WORK ITEM: Between the line containing "background: #c4b5fd ->" and the line containing "font-size: 10px ->" lies a run of lines; give that run again exactly, with both of those lines, and nothing else from the entries below.

EXERCISE MATERIALS:
*** Block opens ***
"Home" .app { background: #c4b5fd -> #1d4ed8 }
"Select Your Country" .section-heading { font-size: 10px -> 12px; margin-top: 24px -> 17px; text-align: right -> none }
*** Block closes ***
*** Block opens ***
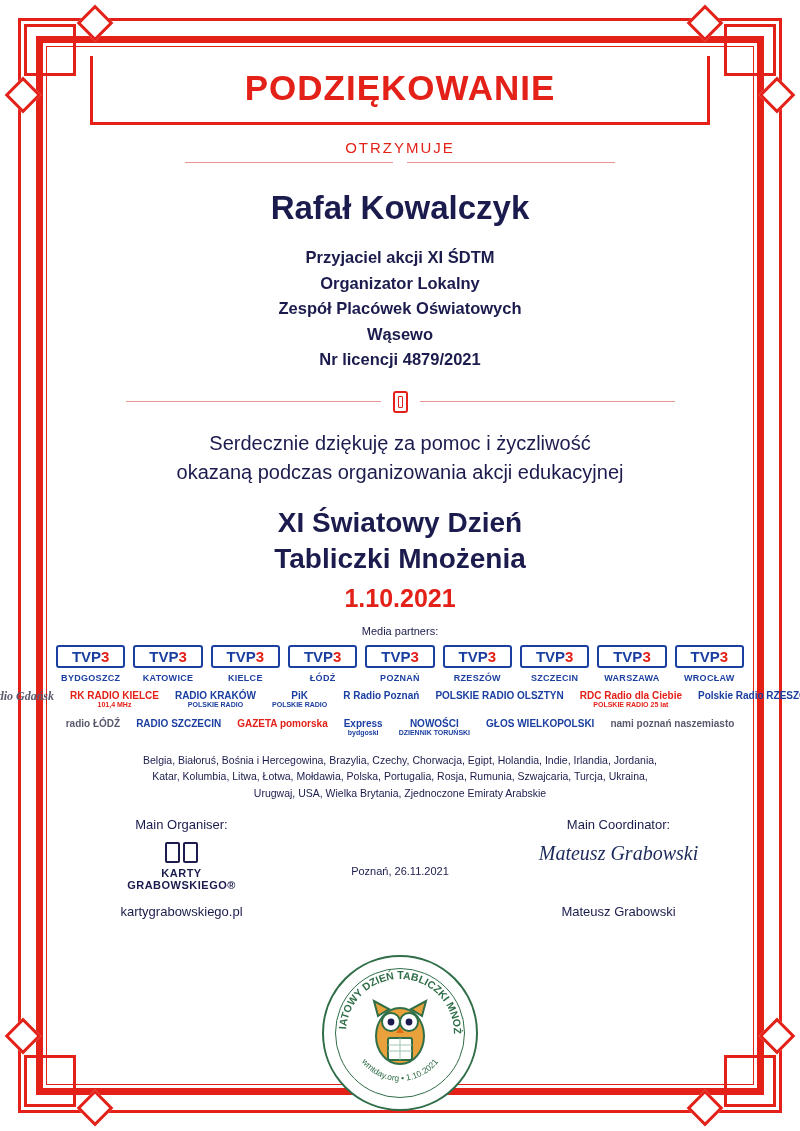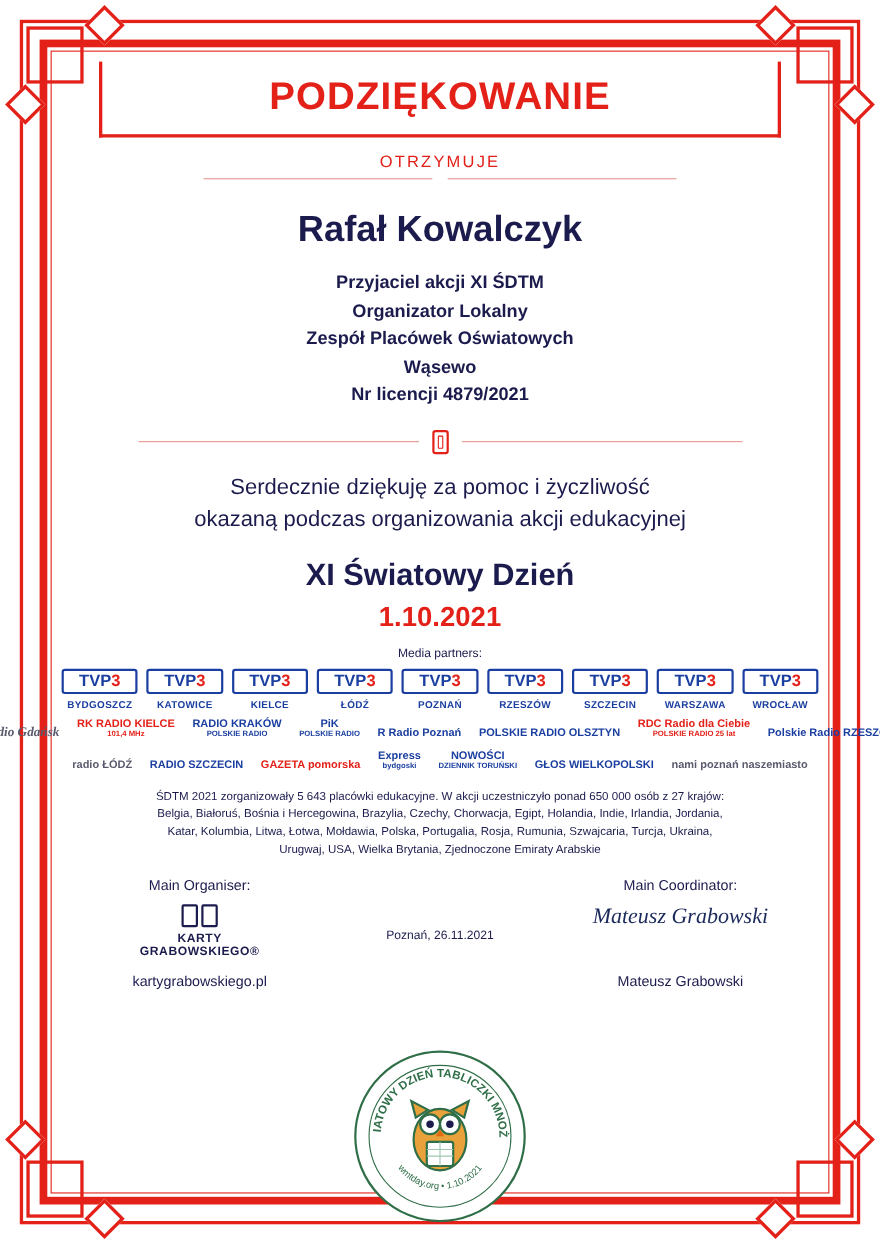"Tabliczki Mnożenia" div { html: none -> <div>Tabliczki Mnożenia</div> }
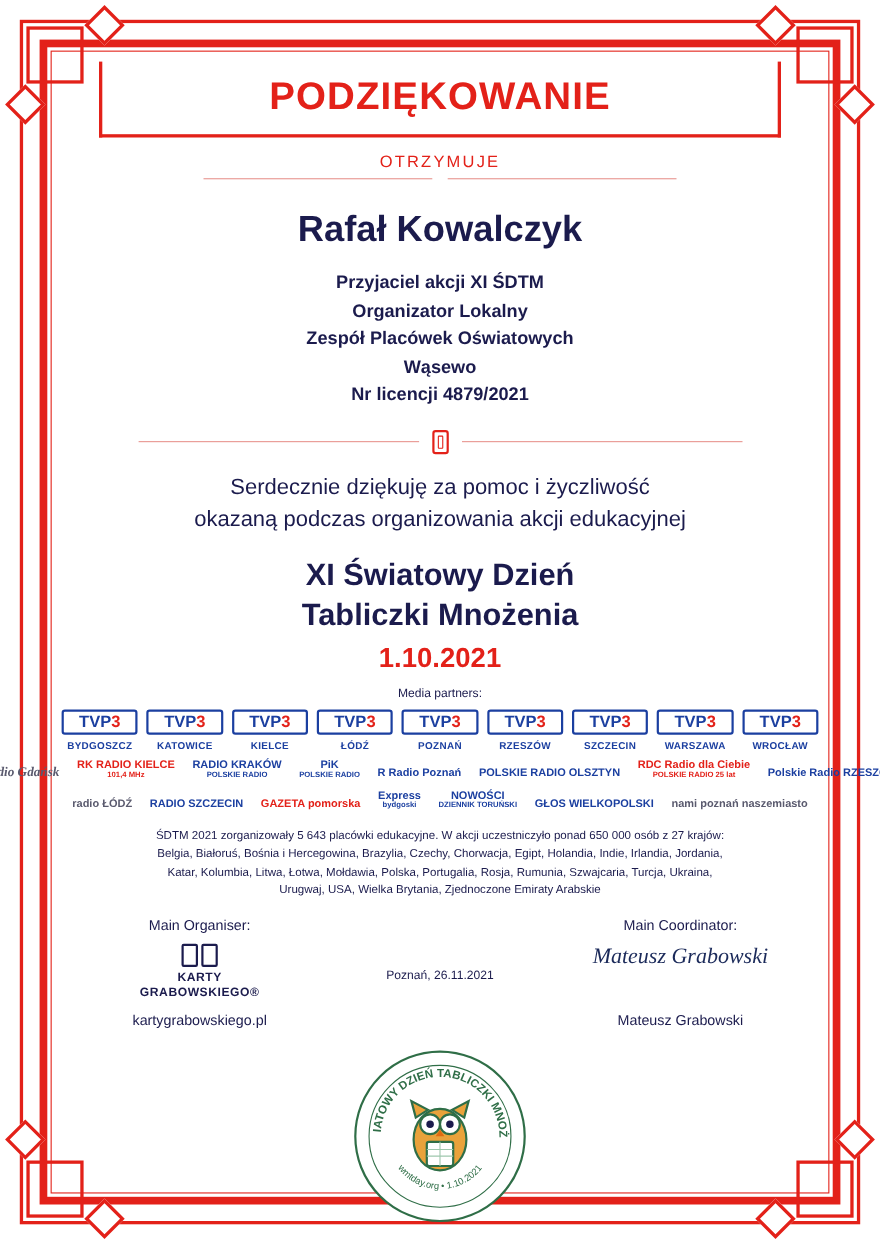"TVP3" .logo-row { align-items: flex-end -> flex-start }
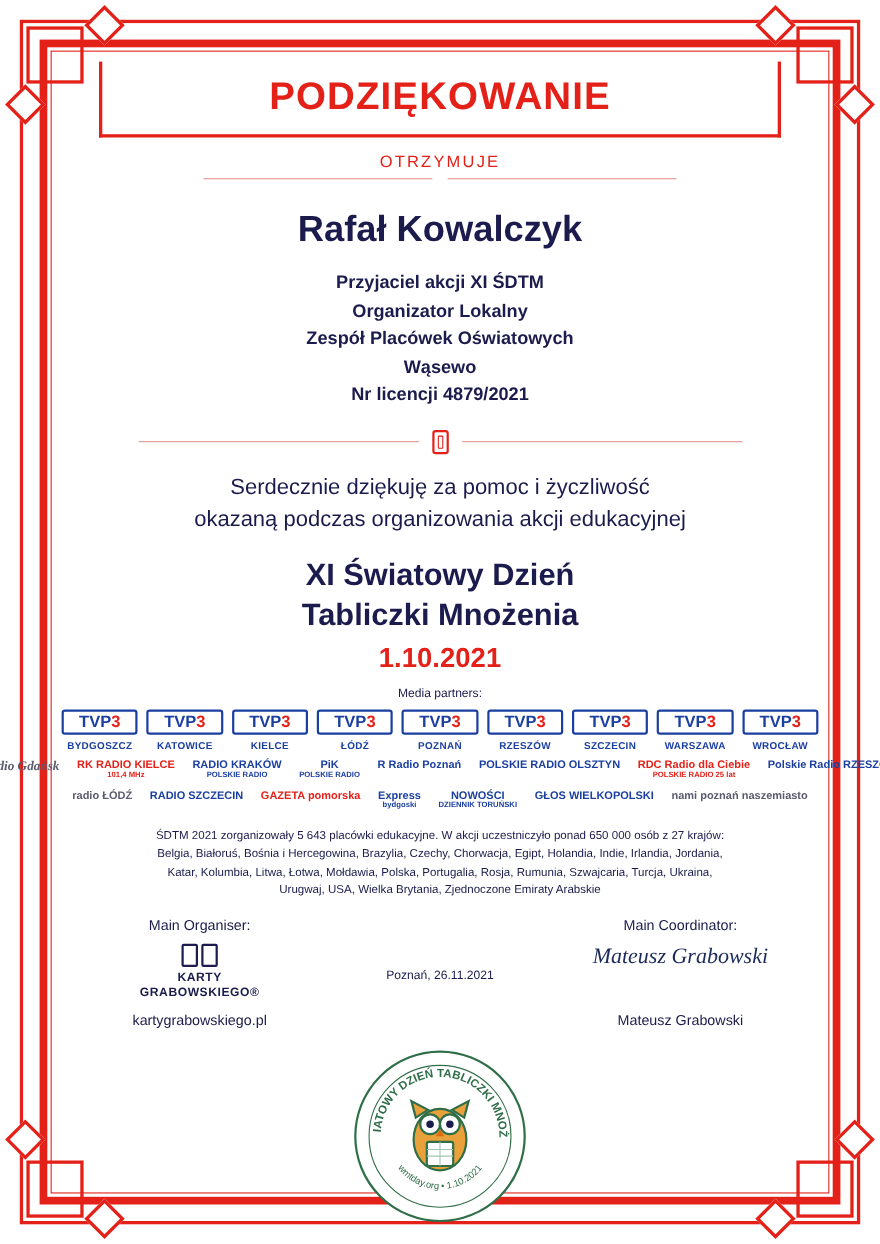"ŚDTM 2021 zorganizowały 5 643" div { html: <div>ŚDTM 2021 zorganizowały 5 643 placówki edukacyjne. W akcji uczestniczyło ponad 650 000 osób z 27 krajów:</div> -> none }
*** Block closes ***
WORKED SOLUTION:
"Home" .app { background: #c4b5fd -> #1d4ed8 }
"Select Your Country" .section-heading { font-size: 10px -> 12px; margin-top: 24px -> 17px; text-align: right -> none }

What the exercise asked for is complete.